The Chain Rule, death to anyone that breaks the rule

Cyrus · May 24, 2005

Ok so I am reviewing multivariable now that i have some time; (why is it taking me so long to grasp some of these concepts!?

) anyways, and I am reading the proof of stokes theorem. The book I use is Stewart, but it seems to be ripped off word for word from swokowski, which in turn rippes off S.L salas and Einar Hille, (maybe each new author contiuned the publishing over time?).

Here is what's throwing me a curve, at one point, they show that the [tex]curl \vec{F} \cdot d\vec{S} = \int_c \vect{F} \cdot d\vec{r}[/tex]

They assume that [tex]\vec{F}=P\hat{i}+Q\hat{j}+R\hat{k}[/tex]

I will just put the proof up to avoid confusion when I refer to it:

(1) [tex]\int_c \vec{F} \cdot d\vec{r} = \int^b_a (P\frac{dx}{dt} +Q\frac{dy}{dt}+ R\frac{dz}{dt}) dt[/tex]
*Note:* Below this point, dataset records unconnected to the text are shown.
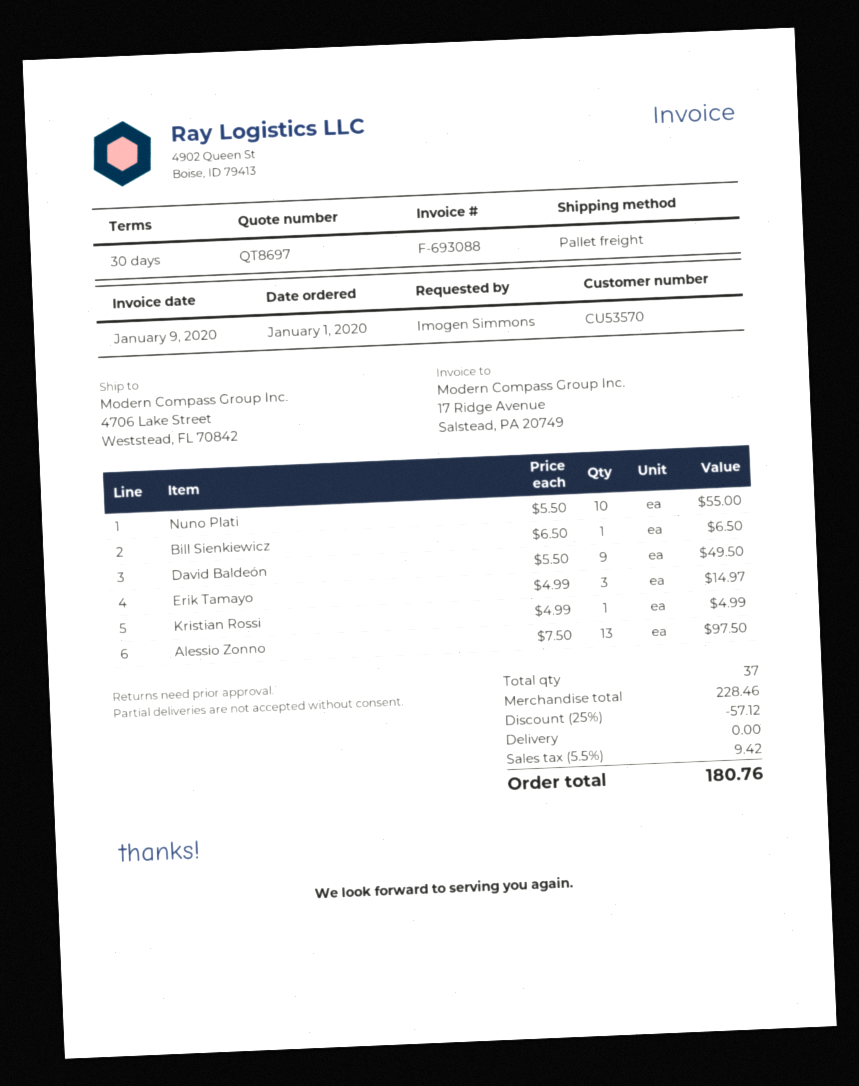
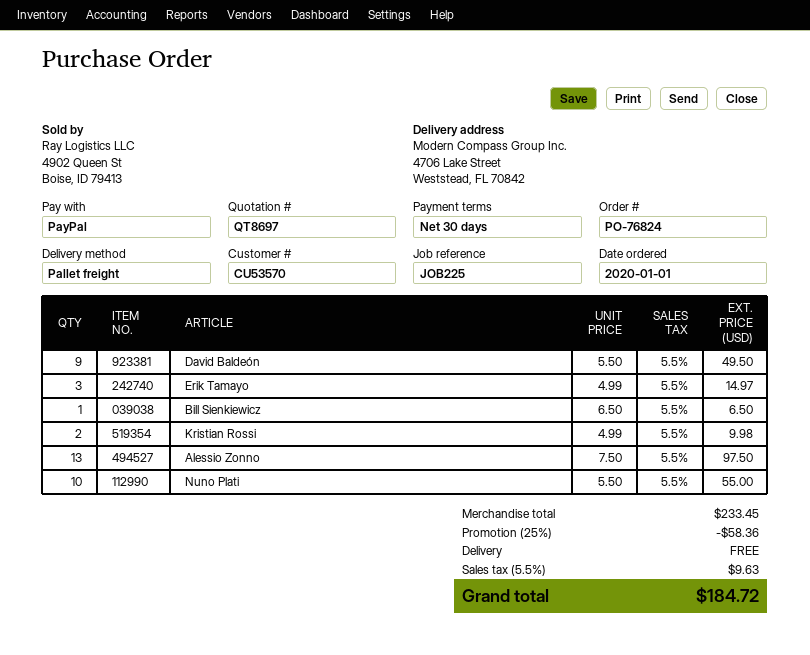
Kristian Rossi: 1 x 4.99 = 4.99 -> 2 x 4.99 = 9.98
subtotal: 228.46 -> 233.45
discount: 25% = 57.12 -> 25% = 58.36
tax: 5.5% = 9.42 -> 5.5% = 9.63
total: 180.76 -> 184.72

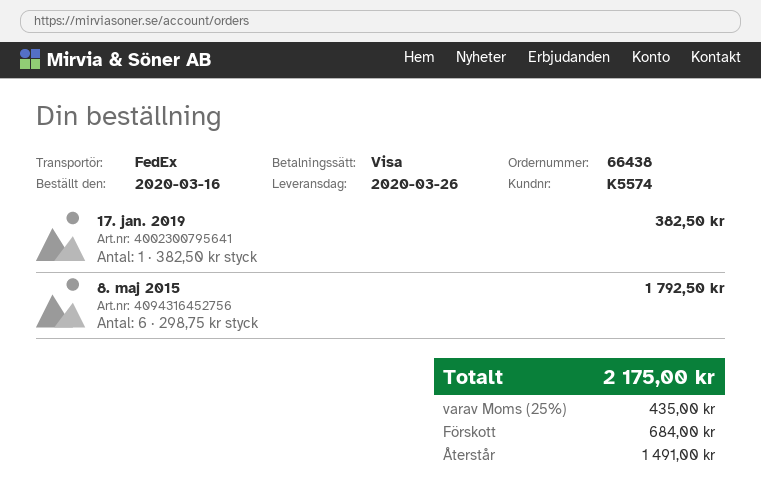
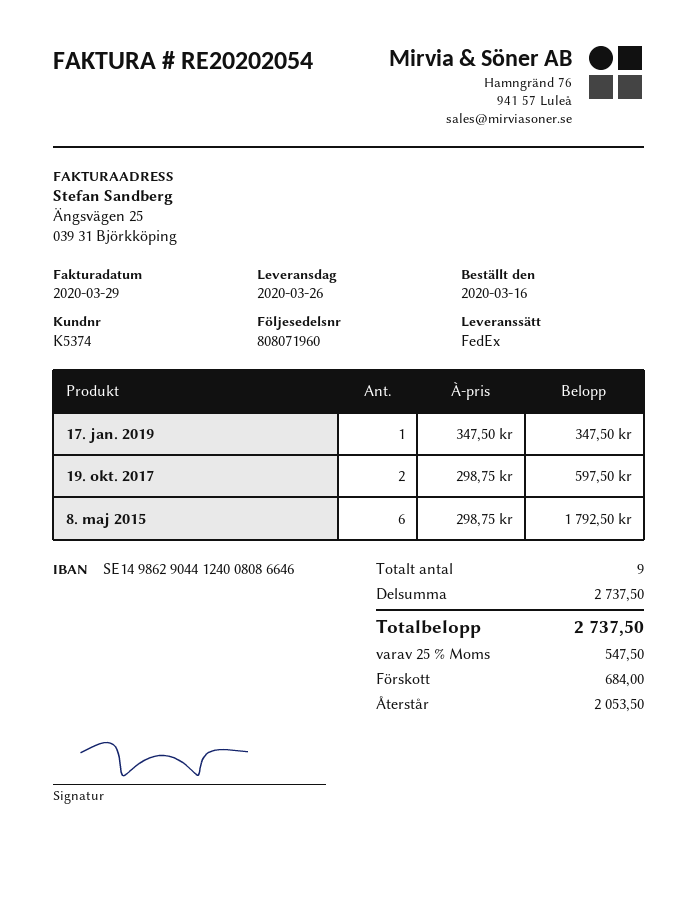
customer number: K5574 -> K5374
17. jan. 2019: 1 x 382.50 = 382.50 -> 1 x 347.50 = 347.50
19. okt. 2017: none -> 2 x 298.75 = 597.50
tax: 25% = 435.00 -> 25% = 547.50
total: 2175.00 -> 2737.50
balance: 1491.00 -> 2053.50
(2) [tex]' ' = \int^b_a [P \frac{dx}{dt} +Q \frac{dy}{dt}+ R( \frac{\partial z}{\partial x} \frac{dx}{dt} + \frac{\partial z}{\partial y} \frac{dy}{dt})] dt[/tex]

(3) [tex]' ' = \int^b_a [(P+R\frac{\partial z}{\partial x})\frac{dx}{dt} + (Q+R\frac{\partial z}{\partial y})\frac{dy}{dt}] dt[/tex]

(4) [tex]' '=\int_{c1} (P+R\frac{\partial z}{\partial x})dx + (Q+R\frac{\partial z}{\partial y})dy[/tex]

(5) [tex]' '=\int\int_D[\frac{\partial}{\partial x}(Q+R\frac{\partial z}{\partial y})-\frac{\partial}{\partial y}(P+R\frac{\partial z}{\partial x}]dA[/tex]

By Green's Theorem. Then using the chain rule again and remembering that P,Q, and R are functions of x,y and z, and that z is a function itself of x and y, we get:

(6) [tex]\int_c \vect{F} \cdot d\vec{r} = \int\int_D [( \frac{\partial Q}{\partial x} + \frac{\partial Q}{\partial z} \frac{\partial z}{\partial x}+\frac{\partial R }{\partial x}\frac{\partial z }{\partial y }+ \frac{\partial R }{\partial z }\frac{\partial z }{\partial x }\frac{\partial z }{\partial y }+ R \frac{\partial^2 z }{\partial x \partial y }) -( \frac{\partial P }{\partial y }+ \frac{\partial P }{\partial z } \frac{\partial z }{\partial y }+ \frac{\partial R }{\partial y } \frac{\partial z }{\partial x } + \frac{\partial R }{\partial z } \frac{\partial z }{\partial y } \frac{\partial z }{\partial x }+R \frac{\partial^2 z }{\partial y \partial x })]dA[/tex]

TOO MUCH TYPING!

For some reason I can't see what I typed?? Aha, "" marks are reserved for something that's what it is. YES! the last line worked finally, aye!

Ok, time to get back on track.

I will walk through each step, 1-6 followed by the last line and describe what they are doing. If I am wrong along the way, let me know. I will also explain what part is throwing me off.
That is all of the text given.